Ismar, pesca a strascico e ordigni compromettono habitat

11 novembre, 15:23
'Nuovi' coralli minacciati negli abissi del Mediterraneo 'Nuovi' coralli minacciati negli abissi del Mediterraneo

 (ANSA) - BARD (AOSTA), 9 NOV - Vivono senza luce negli abissi del Mediterraneo, dove sono minacciati dalla pesca a strascico e, nell'Adriatico del sud, da 10.000 residuati bellici. Sono a rischio i coralli, importanti per l'ecosistema quanto quelli della ben più nota scogliera australiana, che i ricercatori stanno scoprendo tra i 200 e gli 800 metri di profondità. Il problema è stato affrontato nel corso della quarta edizione di MeteoLab, il corso di meteorologia e climatologia delle Alpi che si è svolto oggi al Forte di Bard (Aosta). "Stiamo impattando qualcosa che non è ancora del tutto conosciuto", spiega Fabio Trincardi, direttore della sede Ismar-Cnr di Venezia e relatore al corso. "Ci possono essere associazioni che tengono al mare e agli oceani e che possono documentare che, per esempio, nel Pacifico c'è un'isola di plastica grande quattro volte la penisola iberica. Ma quanto di analogo stiamo facendo negli abissi - spiega Trincardi - non lo conosciamo altrettanto bene, è da poco che ci sono strumenti che ci permettono di studiare le profondità dei mari". A farne le spese sono proprio quei coralli, di recente scoperta, che vivono "nelle acque profonde della Norvegia, alle alte latitudini, ma anche nel Mediterraneo: con i loro gusci e con i loro scheletri pare siano in grado di catturare una quantità di anidride carbonica tale da renderli importanti come quelli della scogliera corallina australiana". Ma, sottolinea l'esperto, dato che "non li conosciamo e che non sono stati mappati, la pesca a strascico li distrugge.
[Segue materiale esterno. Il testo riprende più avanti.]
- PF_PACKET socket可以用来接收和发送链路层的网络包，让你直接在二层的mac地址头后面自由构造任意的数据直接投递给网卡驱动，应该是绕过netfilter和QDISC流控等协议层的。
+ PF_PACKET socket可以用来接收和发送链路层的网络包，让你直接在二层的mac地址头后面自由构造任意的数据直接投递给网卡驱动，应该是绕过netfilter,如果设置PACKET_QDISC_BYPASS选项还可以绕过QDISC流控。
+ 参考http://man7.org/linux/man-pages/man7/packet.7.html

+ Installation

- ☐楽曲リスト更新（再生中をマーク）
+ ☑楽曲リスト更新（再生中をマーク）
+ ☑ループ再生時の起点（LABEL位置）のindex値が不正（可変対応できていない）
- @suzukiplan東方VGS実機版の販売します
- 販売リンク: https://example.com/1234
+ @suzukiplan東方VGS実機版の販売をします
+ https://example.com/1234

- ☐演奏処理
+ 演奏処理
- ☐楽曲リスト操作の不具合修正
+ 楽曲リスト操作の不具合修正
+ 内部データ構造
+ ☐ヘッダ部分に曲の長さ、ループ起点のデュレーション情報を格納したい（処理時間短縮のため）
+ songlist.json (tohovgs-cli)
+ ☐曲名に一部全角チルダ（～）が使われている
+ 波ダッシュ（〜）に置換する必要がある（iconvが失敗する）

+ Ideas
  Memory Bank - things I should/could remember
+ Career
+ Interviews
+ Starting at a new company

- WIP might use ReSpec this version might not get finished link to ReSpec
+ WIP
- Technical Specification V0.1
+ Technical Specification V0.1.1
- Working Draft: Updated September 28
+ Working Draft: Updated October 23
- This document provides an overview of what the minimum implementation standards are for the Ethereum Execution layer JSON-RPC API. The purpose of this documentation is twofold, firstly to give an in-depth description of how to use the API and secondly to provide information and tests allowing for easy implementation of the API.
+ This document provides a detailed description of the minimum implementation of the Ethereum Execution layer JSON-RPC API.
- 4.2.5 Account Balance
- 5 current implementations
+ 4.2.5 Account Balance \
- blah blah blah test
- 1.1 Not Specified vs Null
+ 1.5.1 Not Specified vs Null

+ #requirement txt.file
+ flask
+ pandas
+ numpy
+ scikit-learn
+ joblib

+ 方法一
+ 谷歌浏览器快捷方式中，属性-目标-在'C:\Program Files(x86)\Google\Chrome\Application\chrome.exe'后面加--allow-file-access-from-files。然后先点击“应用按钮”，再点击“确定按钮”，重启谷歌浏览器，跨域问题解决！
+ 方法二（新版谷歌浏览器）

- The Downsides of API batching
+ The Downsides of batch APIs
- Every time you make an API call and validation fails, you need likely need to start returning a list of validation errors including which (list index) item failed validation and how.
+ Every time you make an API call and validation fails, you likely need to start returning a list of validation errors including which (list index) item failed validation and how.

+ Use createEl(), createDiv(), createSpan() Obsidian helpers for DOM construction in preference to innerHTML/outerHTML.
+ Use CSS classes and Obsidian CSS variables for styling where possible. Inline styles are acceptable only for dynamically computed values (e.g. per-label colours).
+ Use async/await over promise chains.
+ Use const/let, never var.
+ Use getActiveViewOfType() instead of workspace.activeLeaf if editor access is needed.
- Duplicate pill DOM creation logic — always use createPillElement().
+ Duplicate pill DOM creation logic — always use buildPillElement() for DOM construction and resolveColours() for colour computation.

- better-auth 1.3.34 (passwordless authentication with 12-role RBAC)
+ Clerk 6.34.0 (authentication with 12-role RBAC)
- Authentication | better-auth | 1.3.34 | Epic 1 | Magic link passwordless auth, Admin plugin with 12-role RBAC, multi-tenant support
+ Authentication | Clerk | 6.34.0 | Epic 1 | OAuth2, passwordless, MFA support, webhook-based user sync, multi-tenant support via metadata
E quando si cercano zone di dumping, ovvero per buttare via materiali in modo alternativo alla discarica o al trattamento, si sceglie il mare". Un esempio si troverebbe tra le coste della Puglia e quelle della Croazia. Un habitat ideale per i coralli bianchi, ma dove una ricerca co-finanziata dalla Commissione europea ha rintracciato diversi tipi di residuati bellici. "Ordigni - spiega il direttore dell'Ismar-Cnr di Venezia - che risalgono ai conflitti mondiali e alla guerra in Kosovo. Sono all'incirca 10.000, gettati con l'idea che a 1.000 metri di profondità non accada nulla, non ci siano correnti. Invece quella è una tra le zone biologicamente più importanti e più dinamiche di tutto il Mediterraneo". Insomma, "un tipico caso di impatto non consapevole". (ANSA).